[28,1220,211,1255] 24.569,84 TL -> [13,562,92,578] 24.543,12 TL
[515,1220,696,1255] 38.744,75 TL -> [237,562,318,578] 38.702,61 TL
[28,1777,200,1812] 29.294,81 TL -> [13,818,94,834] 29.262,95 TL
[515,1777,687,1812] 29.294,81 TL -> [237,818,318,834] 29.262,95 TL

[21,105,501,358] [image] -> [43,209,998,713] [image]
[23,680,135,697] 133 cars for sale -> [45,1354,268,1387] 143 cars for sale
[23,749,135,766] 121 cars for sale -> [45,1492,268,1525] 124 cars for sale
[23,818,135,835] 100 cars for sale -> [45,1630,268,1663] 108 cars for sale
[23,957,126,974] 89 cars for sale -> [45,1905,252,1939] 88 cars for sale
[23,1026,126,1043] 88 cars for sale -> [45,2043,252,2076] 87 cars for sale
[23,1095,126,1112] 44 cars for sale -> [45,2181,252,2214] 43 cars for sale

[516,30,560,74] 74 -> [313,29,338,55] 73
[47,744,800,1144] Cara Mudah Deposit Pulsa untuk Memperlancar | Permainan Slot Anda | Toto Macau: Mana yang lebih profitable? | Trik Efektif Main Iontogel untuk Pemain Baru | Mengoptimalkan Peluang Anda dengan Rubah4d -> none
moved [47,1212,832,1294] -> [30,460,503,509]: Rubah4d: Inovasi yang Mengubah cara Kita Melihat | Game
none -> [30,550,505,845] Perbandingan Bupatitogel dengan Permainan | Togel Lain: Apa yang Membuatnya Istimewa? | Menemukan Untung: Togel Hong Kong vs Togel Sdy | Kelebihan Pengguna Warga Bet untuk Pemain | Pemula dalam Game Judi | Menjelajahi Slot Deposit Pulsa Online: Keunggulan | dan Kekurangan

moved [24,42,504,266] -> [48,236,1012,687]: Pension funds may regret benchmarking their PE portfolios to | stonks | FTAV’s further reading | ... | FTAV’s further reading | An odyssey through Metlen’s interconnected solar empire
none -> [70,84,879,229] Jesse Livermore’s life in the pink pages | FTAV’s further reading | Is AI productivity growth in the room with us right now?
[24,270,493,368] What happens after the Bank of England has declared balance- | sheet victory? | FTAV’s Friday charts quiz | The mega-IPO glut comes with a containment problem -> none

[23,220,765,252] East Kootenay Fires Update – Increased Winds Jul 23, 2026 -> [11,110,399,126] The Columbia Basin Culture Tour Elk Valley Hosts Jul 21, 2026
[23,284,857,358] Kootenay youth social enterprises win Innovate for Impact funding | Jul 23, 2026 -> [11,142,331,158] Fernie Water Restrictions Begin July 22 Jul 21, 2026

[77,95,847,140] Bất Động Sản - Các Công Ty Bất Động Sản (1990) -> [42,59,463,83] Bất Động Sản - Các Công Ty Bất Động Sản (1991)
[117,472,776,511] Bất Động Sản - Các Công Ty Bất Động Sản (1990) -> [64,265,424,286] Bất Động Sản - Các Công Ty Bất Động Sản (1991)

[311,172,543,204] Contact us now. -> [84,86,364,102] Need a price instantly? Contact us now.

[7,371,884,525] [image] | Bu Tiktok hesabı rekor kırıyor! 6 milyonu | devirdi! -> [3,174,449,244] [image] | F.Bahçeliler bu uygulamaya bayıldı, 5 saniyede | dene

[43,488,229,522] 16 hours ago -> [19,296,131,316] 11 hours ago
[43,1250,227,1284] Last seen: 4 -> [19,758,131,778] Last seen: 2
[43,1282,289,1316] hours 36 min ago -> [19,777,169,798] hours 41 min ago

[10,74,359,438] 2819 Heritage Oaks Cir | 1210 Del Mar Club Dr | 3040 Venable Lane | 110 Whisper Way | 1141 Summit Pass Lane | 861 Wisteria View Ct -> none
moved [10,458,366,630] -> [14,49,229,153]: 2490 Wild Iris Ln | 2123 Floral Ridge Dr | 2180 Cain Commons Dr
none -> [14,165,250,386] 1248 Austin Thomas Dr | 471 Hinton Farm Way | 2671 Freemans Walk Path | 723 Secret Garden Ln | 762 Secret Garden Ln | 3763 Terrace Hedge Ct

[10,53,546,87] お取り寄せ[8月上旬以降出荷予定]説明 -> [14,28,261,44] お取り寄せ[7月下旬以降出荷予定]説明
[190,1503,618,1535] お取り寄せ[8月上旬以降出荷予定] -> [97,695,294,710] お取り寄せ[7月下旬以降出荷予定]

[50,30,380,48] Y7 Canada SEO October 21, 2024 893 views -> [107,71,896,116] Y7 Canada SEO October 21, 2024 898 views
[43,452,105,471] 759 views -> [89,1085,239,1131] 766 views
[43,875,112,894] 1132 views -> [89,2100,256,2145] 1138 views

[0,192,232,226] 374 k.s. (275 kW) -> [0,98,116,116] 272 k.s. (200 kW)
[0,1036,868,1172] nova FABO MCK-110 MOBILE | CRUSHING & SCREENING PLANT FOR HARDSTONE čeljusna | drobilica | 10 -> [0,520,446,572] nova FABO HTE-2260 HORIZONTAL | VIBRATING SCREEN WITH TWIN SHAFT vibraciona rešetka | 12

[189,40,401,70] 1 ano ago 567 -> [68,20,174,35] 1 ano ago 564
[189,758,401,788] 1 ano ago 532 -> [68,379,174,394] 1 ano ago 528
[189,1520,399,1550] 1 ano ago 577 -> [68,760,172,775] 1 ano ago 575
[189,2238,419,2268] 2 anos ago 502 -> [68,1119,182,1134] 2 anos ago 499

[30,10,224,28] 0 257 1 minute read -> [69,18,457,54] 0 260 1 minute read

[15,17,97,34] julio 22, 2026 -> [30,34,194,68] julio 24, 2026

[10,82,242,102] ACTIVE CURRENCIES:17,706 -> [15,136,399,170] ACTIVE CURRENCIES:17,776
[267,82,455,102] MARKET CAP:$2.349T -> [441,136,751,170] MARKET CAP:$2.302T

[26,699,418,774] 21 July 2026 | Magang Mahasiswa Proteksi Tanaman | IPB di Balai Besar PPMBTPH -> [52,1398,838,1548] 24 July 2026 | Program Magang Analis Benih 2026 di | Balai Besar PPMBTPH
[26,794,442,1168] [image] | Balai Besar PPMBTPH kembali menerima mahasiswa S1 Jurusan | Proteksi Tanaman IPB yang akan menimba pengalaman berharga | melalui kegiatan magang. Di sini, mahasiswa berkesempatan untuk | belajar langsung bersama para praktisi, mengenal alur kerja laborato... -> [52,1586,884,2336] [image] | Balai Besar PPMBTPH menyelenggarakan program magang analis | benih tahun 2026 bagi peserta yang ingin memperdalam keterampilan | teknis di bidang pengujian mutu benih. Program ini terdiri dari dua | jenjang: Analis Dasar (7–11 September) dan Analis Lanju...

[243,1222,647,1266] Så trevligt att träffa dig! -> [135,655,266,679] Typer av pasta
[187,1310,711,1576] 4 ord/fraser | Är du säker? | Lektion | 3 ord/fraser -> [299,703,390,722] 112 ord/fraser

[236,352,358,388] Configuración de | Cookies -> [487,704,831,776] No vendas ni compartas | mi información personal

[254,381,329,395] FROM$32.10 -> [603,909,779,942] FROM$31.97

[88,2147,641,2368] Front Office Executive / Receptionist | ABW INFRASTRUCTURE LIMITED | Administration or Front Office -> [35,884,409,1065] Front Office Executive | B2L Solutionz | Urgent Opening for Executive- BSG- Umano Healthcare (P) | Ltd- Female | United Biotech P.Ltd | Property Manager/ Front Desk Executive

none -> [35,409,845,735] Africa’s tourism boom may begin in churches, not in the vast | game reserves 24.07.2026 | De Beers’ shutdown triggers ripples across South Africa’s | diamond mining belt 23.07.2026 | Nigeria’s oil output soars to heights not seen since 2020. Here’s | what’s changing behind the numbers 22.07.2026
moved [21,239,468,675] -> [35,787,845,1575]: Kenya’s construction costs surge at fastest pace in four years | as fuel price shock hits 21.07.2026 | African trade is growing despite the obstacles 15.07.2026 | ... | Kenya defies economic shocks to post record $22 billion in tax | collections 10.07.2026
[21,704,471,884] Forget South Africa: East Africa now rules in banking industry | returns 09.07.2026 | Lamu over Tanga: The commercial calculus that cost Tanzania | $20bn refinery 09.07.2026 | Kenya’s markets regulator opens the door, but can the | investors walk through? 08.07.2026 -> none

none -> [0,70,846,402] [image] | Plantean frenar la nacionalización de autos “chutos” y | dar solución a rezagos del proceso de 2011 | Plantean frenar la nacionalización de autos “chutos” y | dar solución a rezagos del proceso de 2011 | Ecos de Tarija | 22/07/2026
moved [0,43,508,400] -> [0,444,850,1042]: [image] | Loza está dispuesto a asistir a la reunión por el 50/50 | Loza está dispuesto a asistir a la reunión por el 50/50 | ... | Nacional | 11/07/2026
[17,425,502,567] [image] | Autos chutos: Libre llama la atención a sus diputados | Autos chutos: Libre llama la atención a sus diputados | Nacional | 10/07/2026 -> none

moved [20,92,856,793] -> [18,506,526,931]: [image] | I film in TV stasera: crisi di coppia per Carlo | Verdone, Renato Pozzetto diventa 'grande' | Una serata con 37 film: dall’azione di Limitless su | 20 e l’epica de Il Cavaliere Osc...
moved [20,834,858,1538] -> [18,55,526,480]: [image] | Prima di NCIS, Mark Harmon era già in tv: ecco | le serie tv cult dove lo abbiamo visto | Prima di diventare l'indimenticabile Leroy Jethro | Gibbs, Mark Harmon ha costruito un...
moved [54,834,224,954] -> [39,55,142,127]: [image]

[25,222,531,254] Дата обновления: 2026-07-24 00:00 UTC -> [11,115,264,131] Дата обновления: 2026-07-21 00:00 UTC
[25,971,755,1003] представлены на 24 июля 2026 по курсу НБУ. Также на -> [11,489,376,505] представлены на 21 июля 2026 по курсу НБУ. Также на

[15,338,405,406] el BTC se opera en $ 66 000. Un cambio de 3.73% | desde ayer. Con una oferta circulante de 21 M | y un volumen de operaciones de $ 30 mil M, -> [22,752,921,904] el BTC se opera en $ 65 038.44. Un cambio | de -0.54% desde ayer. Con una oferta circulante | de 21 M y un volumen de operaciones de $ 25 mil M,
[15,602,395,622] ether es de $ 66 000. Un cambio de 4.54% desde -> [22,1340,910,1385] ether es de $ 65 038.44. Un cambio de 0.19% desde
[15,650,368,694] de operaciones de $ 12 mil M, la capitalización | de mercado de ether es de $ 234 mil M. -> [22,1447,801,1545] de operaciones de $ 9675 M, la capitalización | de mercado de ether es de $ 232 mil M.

+++

* [Required action]
Beginning at the top of the data, please return every line until and including the line containing "moved [47,1212,832,1294] ->", copied exactly, and nothing past it.

* [Written reply]
[28,1220,211,1255] 24.569,84 TL -> [13,562,92,578] 24.543,12 TL
[515,1220,696,1255] 38.744,75 TL -> [237,562,318,578] 38.702,61 TL
[28,1777,200,1812] 29.294,81 TL -> [13,818,94,834] 29.262,95 TL
[515,1777,687,1812] 29.294,81 TL -> [237,818,318,834] 29.262,95 TL

[21,105,501,358] [image] -> [43,209,998,713] [image]
[23,680,135,697] 133 cars for sale -> [45,1354,268,1387] 143 cars for sale
[23,749,135,766] 121 cars for sale -> [45,1492,268,1525] 124 cars for sale
[23,818,135,835] 100 cars for sale -> [45,1630,268,1663] 108 cars for sale
[23,957,126,974] 89 cars for sale -> [45,1905,252,1939] 88 cars for sale
[23,1026,126,1043] 88 cars for sale -> [45,2043,252,2076] 87 cars for sale
[23,1095,126,1112] 44 cars for sale -> [45,2181,252,2214] 43 cars for sale

[516,30,560,74] 74 -> [313,29,338,55] 73
[47,744,800,1144] Cara Mudah Deposit Pulsa untuk Memperlancar | Permainan Slot Anda | Toto Macau: Mana yang lebih profitable? | Trik Efektif Main Iontogel untuk Pemain Baru | Mengoptimalkan Peluang Anda dengan Rubah4d -> none
moved [47,1212,832,1294] -> [30,460,503,509]: Rubah4d: Inovasi yang Mengubah cara Kita Melihat | Game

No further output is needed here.